En moins de trois mois d’enquête, le Groupement de gendarmerie départementale du Doubs et l’Unité nationale de police judiciaire (UNPJ) de la section de recherches de Paris ont fait tomber un trafic de stupéfiants sévissant dans le Doubs.
Tout part d’un renseignement remonté à la Section de recherches de Paris (S.R. 75) en septembre 2024, à propos d’un individu s’adonnant au trafic d’héroïne et de cocaïne sur l’ensemble du territoire du Doubs. La quantité concernée serait de plusieurs kilos par mois.
Mise en place d’une cellule nationale d’enquête
D’après les premiers éléments recueillis, ce trafic aurait une dimension internationale, utilisant des bagages « mules » depuis l’Amérique du Sud jusqu’à Besançon, via la région parisienne. Les investigations qui se profilent apparaissent comme conséquentes, et le 7 octobre 2024, le Parquet de Besançon co-saisit le Groupement de gendarmerie départementale (GGD) du Doubs (GGD25) et l’Unité nationale de police judiciaire (UNPJ) de la S.R 75, avec le renfort de la S.R. de Besançon. Une cellule nationale d’enquête est alors créée afin de conduire les investigations de la manière la plus efficiente possible.
Une enquête rapide et efficace
L’individu suspecté effectue des trajets réguliers entre le Doubs et l’Île-de-France, profitant de ces occasions pour se rendre dans les aéroports parisiens. Il utilise toujours des véhicules de grosse cylindrée, qu’il change régulièrement, ce qui illustre un train de vie supérieur aux ressources qu’il déclare.

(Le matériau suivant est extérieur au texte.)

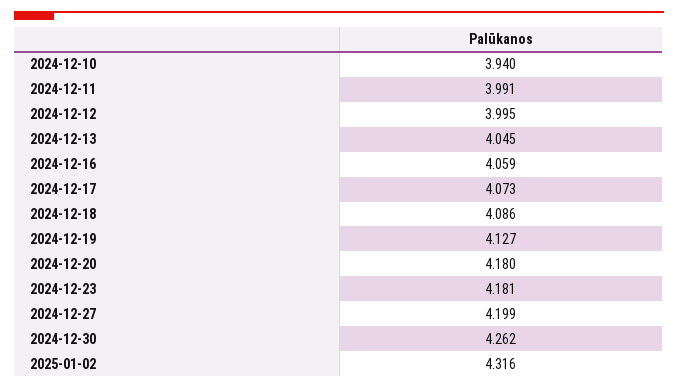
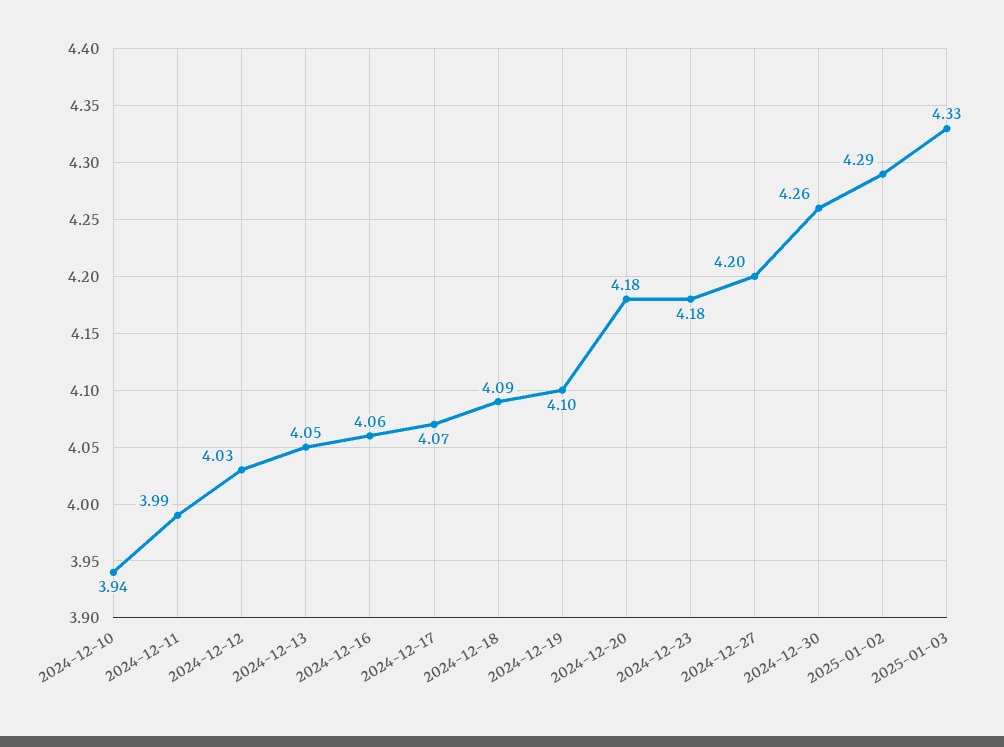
2024-12-12: 3.995 -> 4.03
2024-12-19: 4.127 -> 4.1
2025-01-02: 4.316 -> 4.29
2025-01-03: none -> 4.33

Des dispositifs techniques et des surveillances sur le terrain sont alors mis en place par les gendarmes, leur permettant de matérialiser le trafic. Il s’avère que le domicile du principal mis en cause sert non seulement de lieu de stockage mais aussi de conditionnement.
De la cocaïne en provenance du Portugal arrive ainsi en région parisienne par voie aérienne, puis rejoint Besançon par voie ferrée, le trajet se terminant en taxi jusqu’au lieu de stockage.
Une opération en flagrance
Les enquêteurs ayant détecté l’imminence d’une livraison, l’opération judiciaire est déclenchée le matin du 4 décembre 2024, conduisant à l’interpellation de cinq personnes. Au cours des perquisitions, 5 kg de cocaïne pure ainsi que du produit reconditionné sont saisis, de même qu’une machine à presse, deux armes de poing et 12 690 euros en liquide.
Présentés au magistrat le 6 décembre, trois des mis en cause sont placés en détention provisoire en vue d’une comparution immédiate à délai différé, prévue le 5 février 2025. Le quatrième mis en cause présenté le même jour est placé sous contrôle judiciaire.